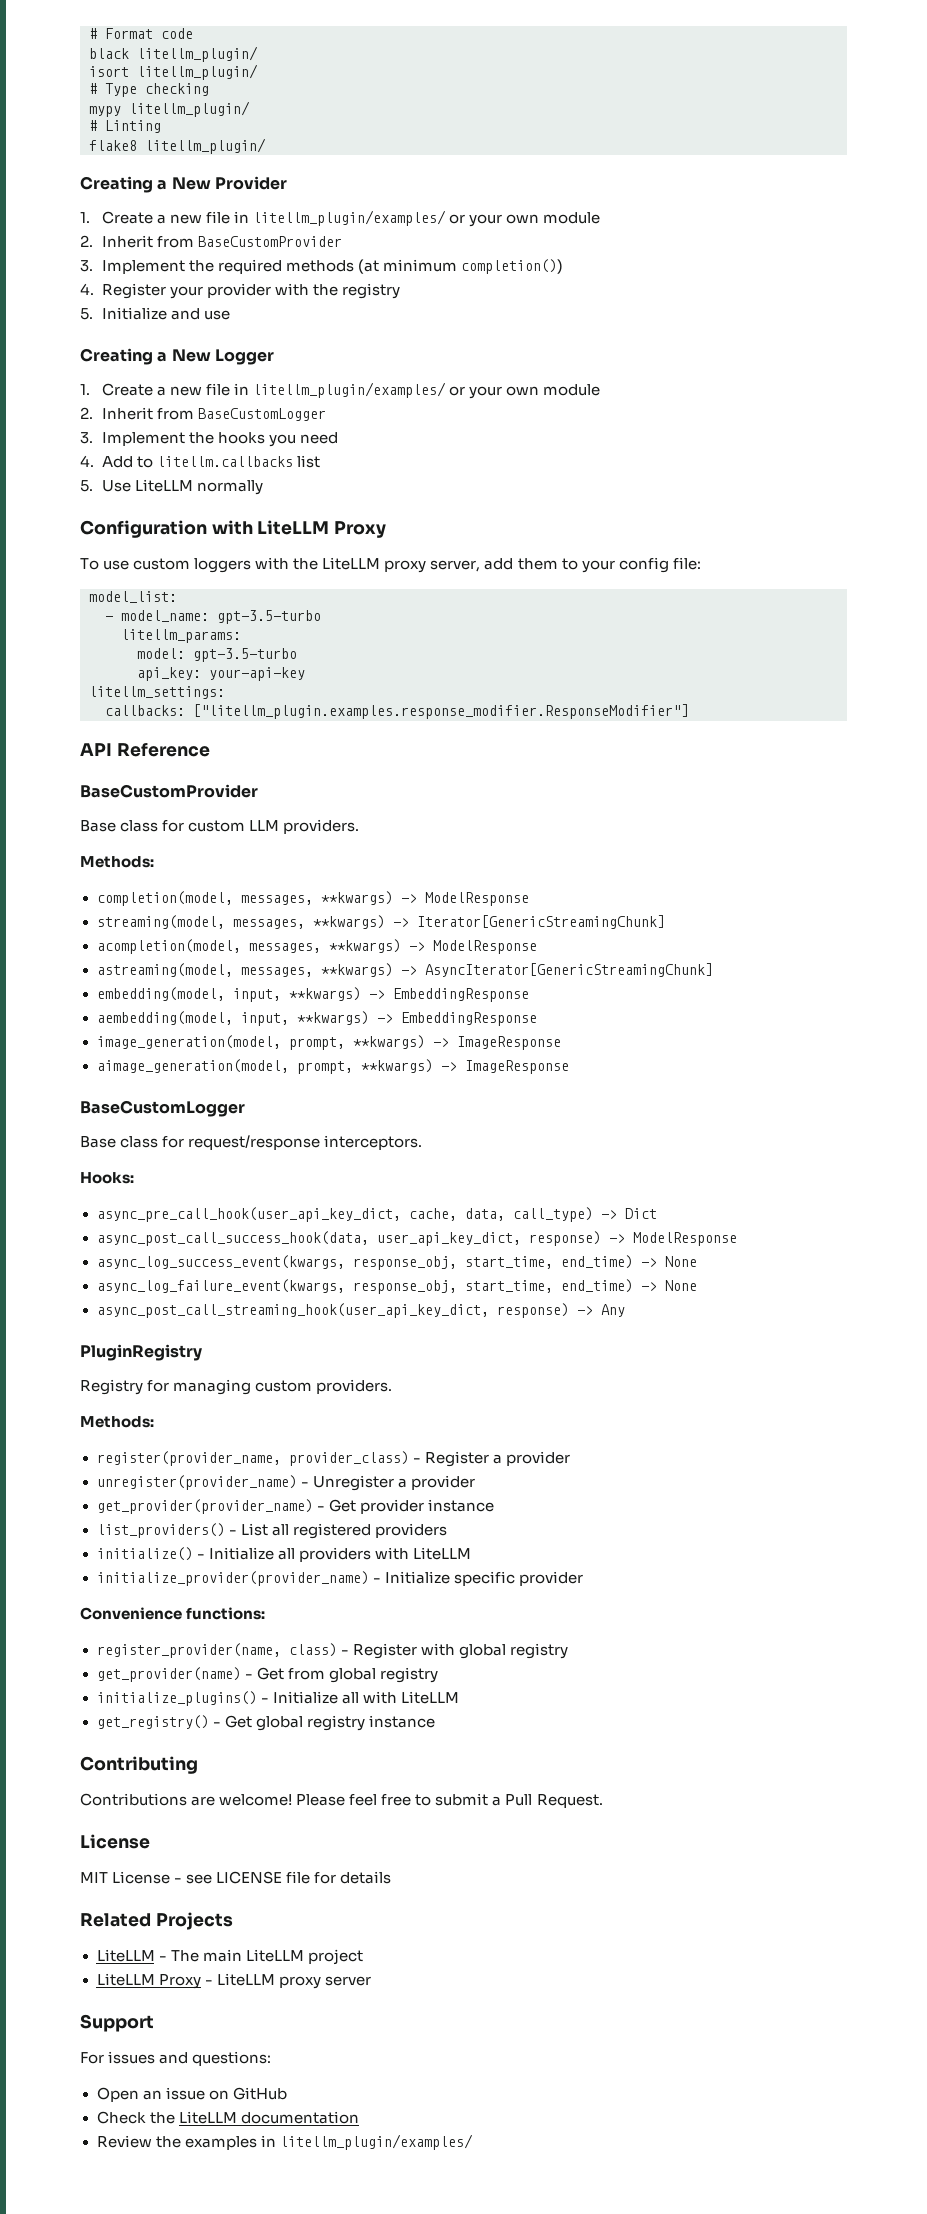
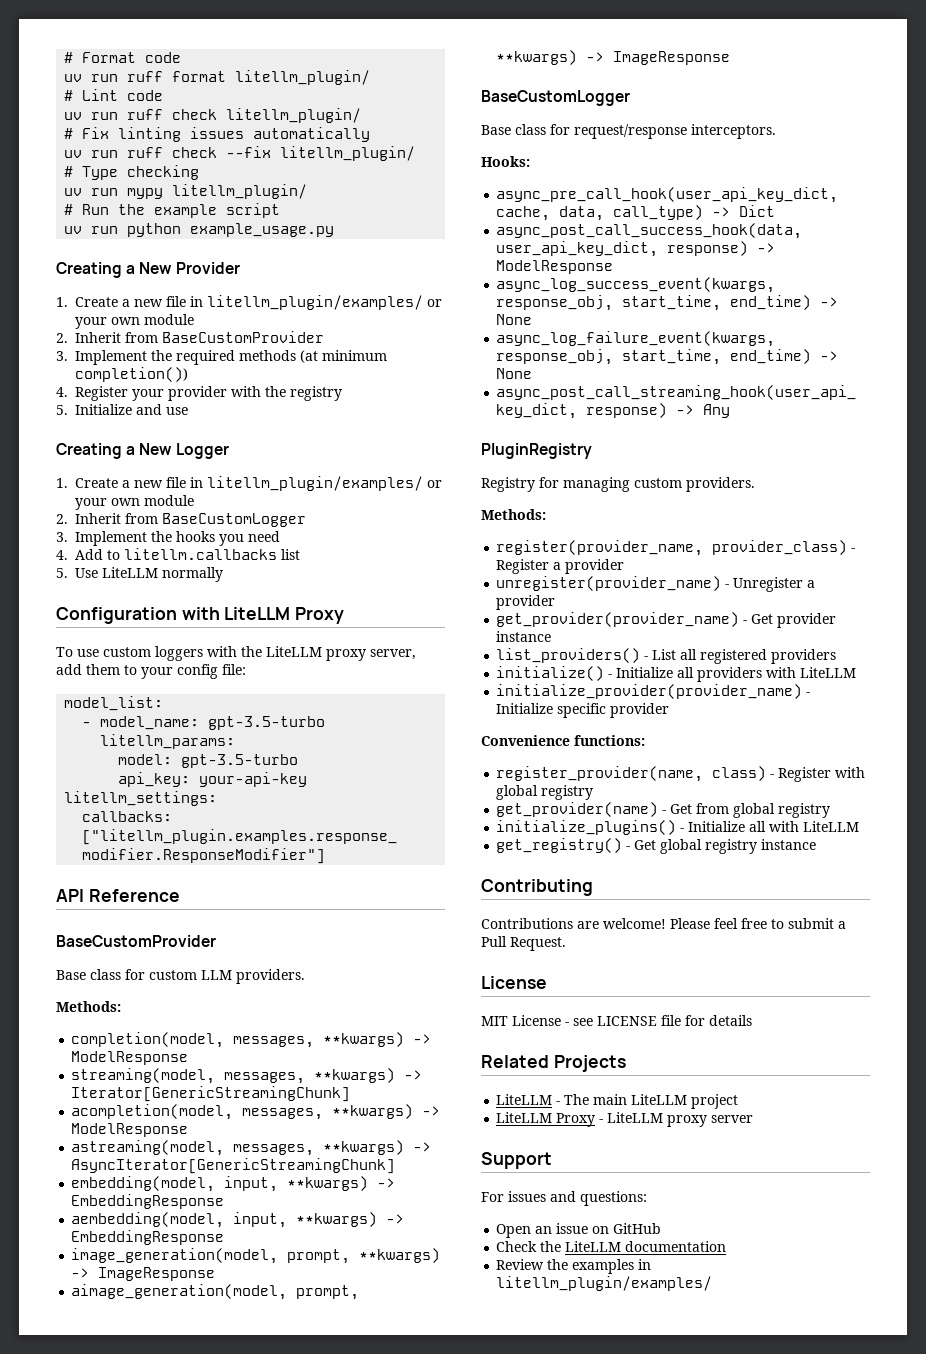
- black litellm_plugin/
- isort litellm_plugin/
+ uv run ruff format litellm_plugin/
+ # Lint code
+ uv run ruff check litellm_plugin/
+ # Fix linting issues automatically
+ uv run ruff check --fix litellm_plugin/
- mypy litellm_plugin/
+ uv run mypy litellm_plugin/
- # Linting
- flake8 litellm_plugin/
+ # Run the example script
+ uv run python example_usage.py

§ Action item
Everything from the line that contains "- flake8 litellm_plugin/" through the final line of the listing is to be restated word for word, and nothing more.

§ Exercise response
- flake8 litellm_plugin/
+ # Run the example script
+ uv run python example_usage.py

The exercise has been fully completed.